Именно первосортный мат Салтыкова-Щедрина Ленин и ценил больше всего на свете, именно за этот мат он его, Салтыкова-Щедрина и уважал и как писателя, и как вице-губернатора, хотя всех остальных вице-губернаторов он боялся как черт ладана или как пьяный мужик городового с пудовыми кулачищами, потому как ежели такими кулаками он тебя вразумит, то забудешь не скоро.
Ленин так полюбил мат Салтыкова-Щедрина, что уже не мог без него, без этого мата, обходиться ни дня, ни минуты.
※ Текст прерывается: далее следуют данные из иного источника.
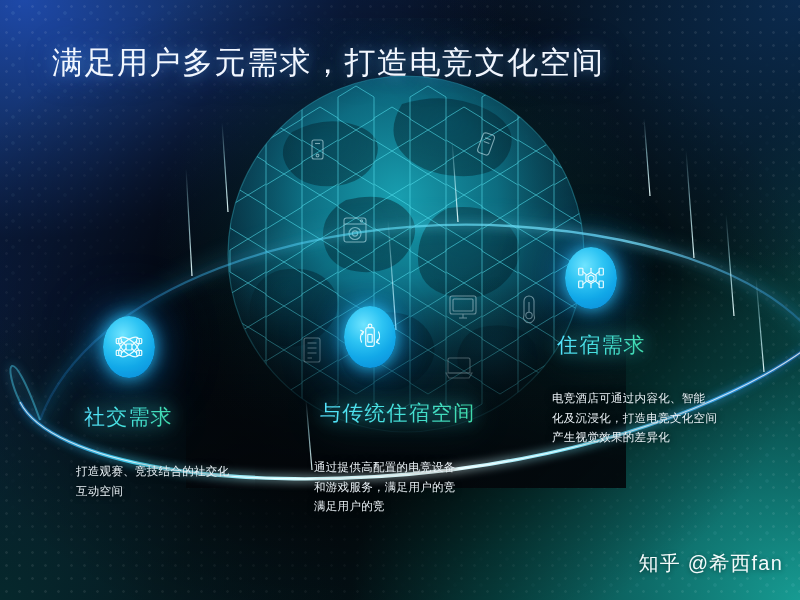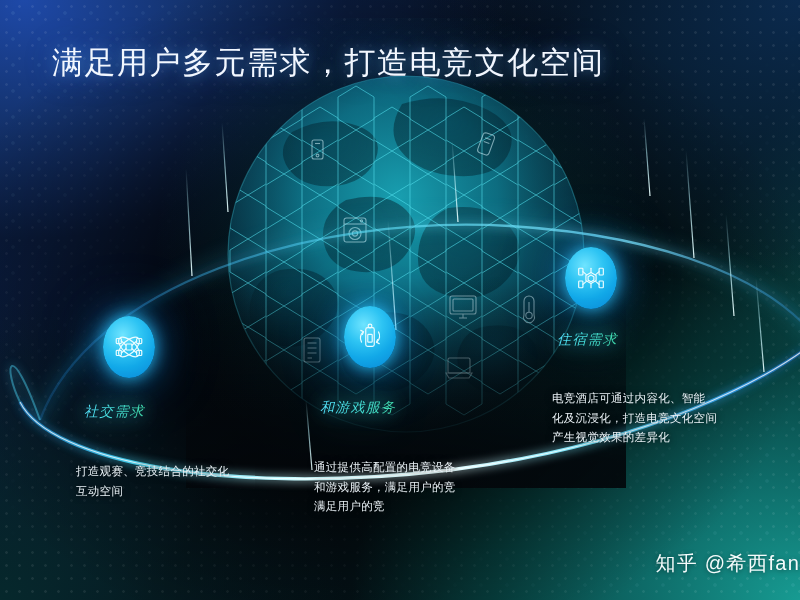"住宿需求" .f-head { font-size: 14px -> 21px; font-style: italic -> none }
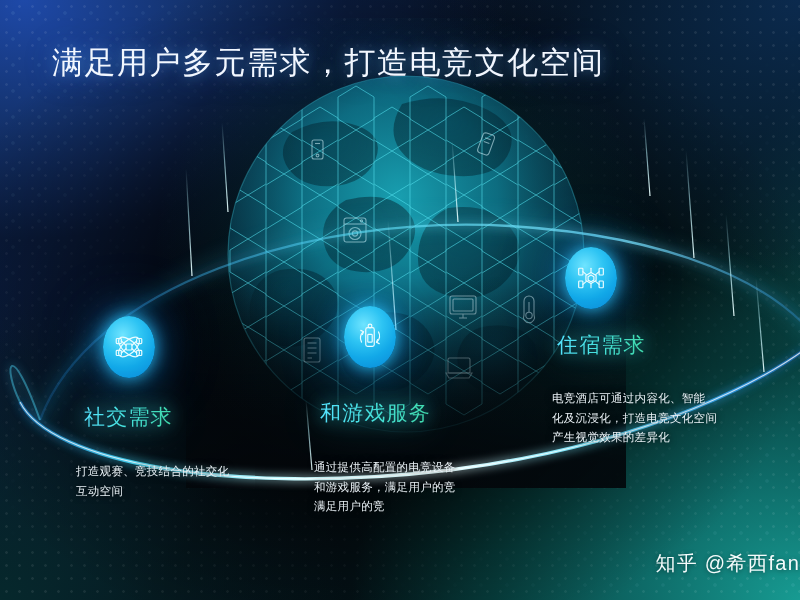"和游戏服务" div.f-head { text: 和游戏服务 -> 与传统住宿空间 }
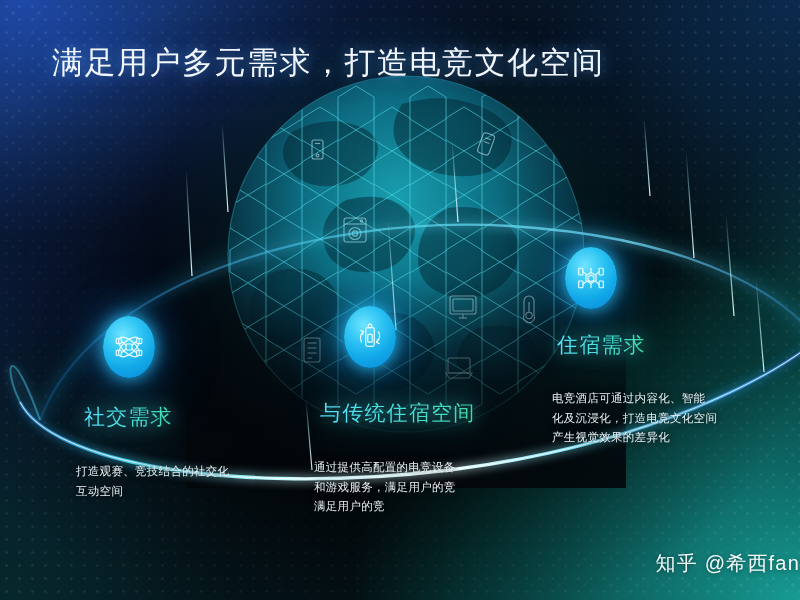"知乎 @希西fan" .watermark { right: 0 -> 17px }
Взобравшись на какую-либо трибуну, или просто в частной беседе, а тем паче, если возникал какой-нибудь спор (неважно о чем), Ленин старался на два-три обыкновенных слова навесить десяток матерных, забористых, трех- и более этажных.
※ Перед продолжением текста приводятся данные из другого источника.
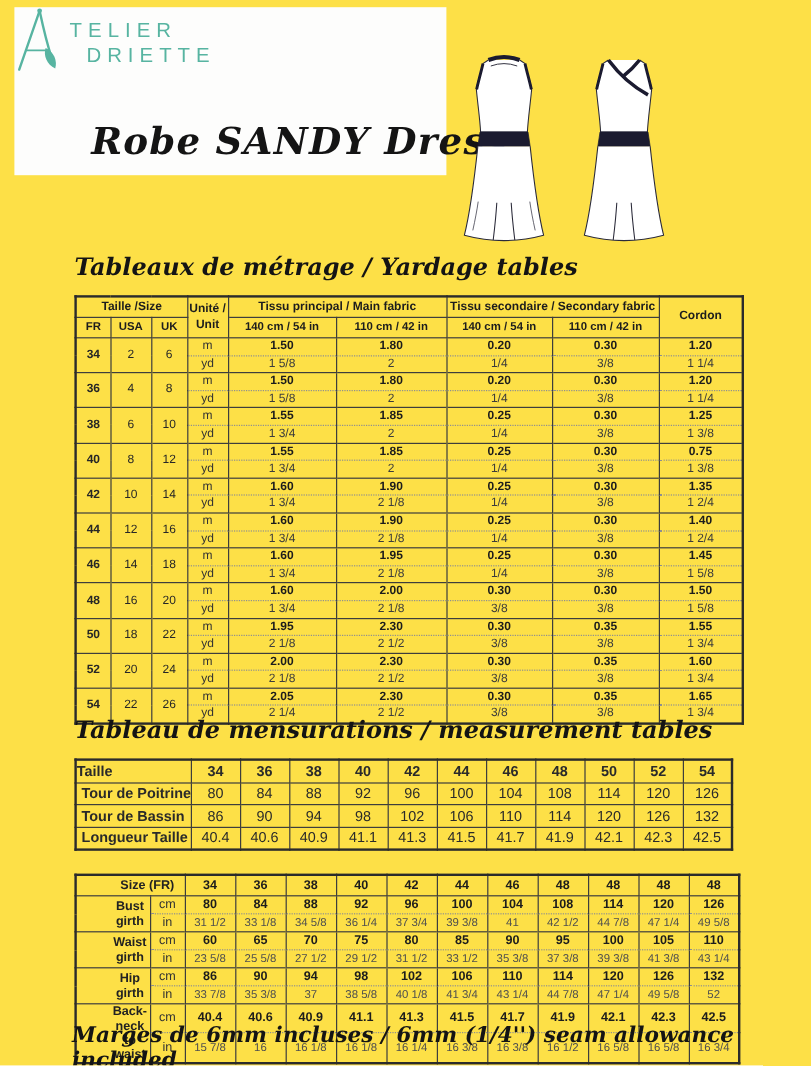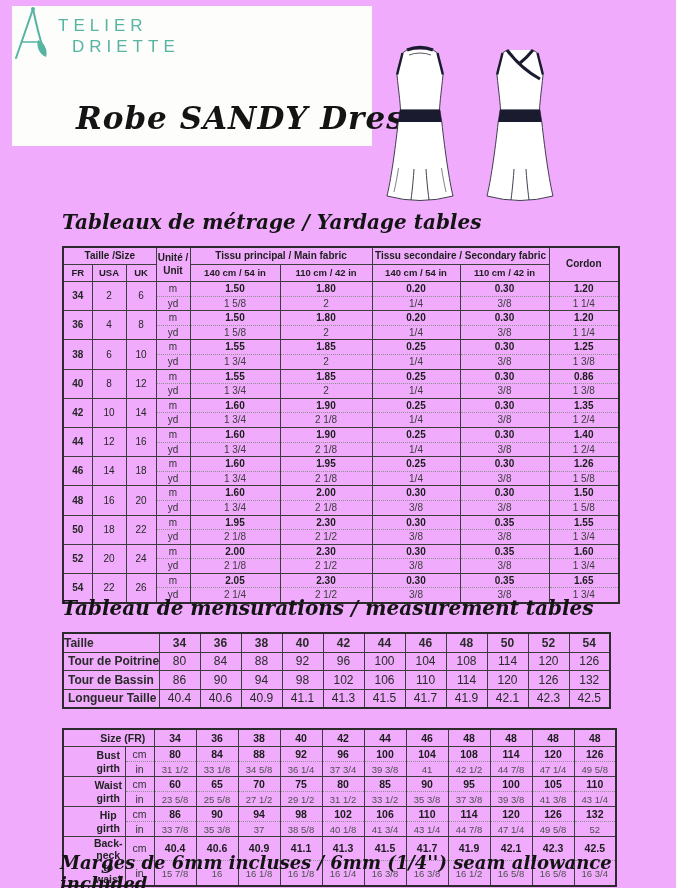"TELIER" .page { background: #f0abfc -> #fde047 }
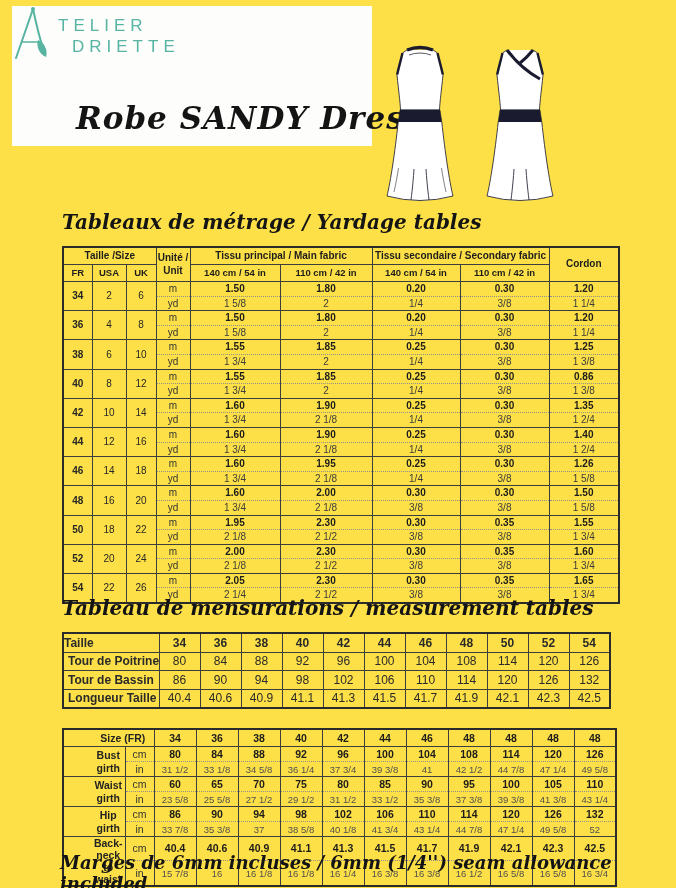"0.86" td.val-m { text: 0.86 -> 0.75 }
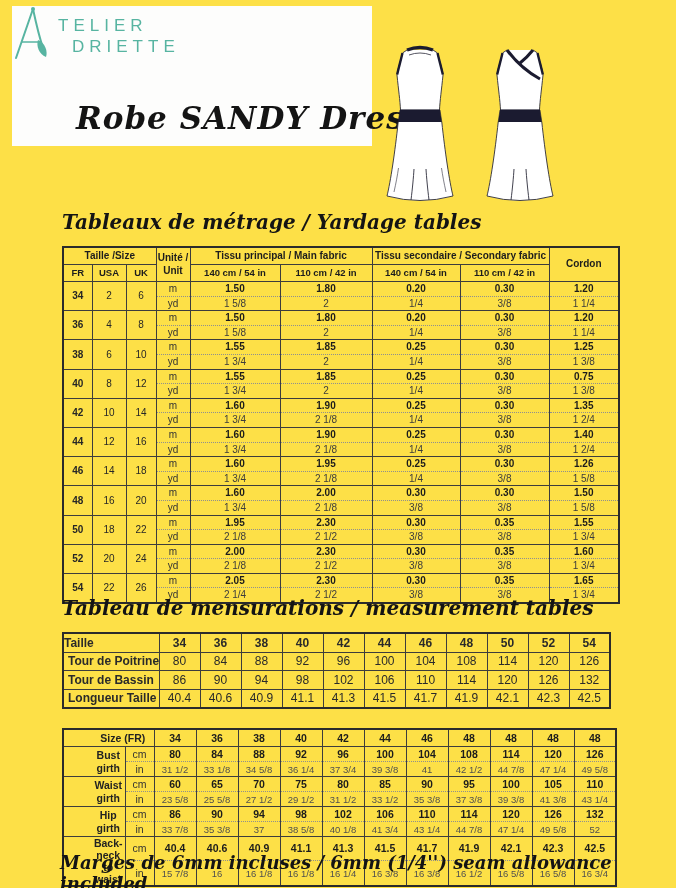"1.26" td.val-m { text: 1.26 -> 1.45 }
Он довольно сносно овладел словосочетаниями, ниспосланными в свое время свыше Салтыкову-Щедрину в нередкие минуты творческого экстаза, и матерился самозабвенно, с полной отдачей всех своих буйных сил, обычно увлекаясь так искренне и непосредственно, что уже не помнил, о чем хотел сказать, и не понимал, что говорил, и даже забывал поесть, через что и заработал легкий, но неприятный гастрит, о чем, впрочем, не сожалел, так как часто прилюдно величал себя публичным человеком, имея в виду не свои нелепые выступления перед публикой, которые у всех вызывали недоумение, а публичных женщин, то есть проституток, самого низшего разбора – до них он был превеликий охотник, если им не удавалось вовремя улизнуть от него с матросами Балтийского флота, благо флот этот базировался со всеми своими крейсерами, линкорами и эсминцами рядом с Петроградом, где Ленин и имел удовольствие упражняться в ораторском искусстве и бесцеремонно демонстрировать словесную прыть и неисправимые дефекты речи, а те, кому волей-неволей приходилось все это слышать, сравнивали Ленина с фонтаном Петродворца «Самсон, раздирающий пасть льва», недоброжелатели же называли приступы ленинского красноречия «фонтанирующим поносом» и «словоиспражнением» и даже грубо, но по-научному «словесным экскрементоизвержением».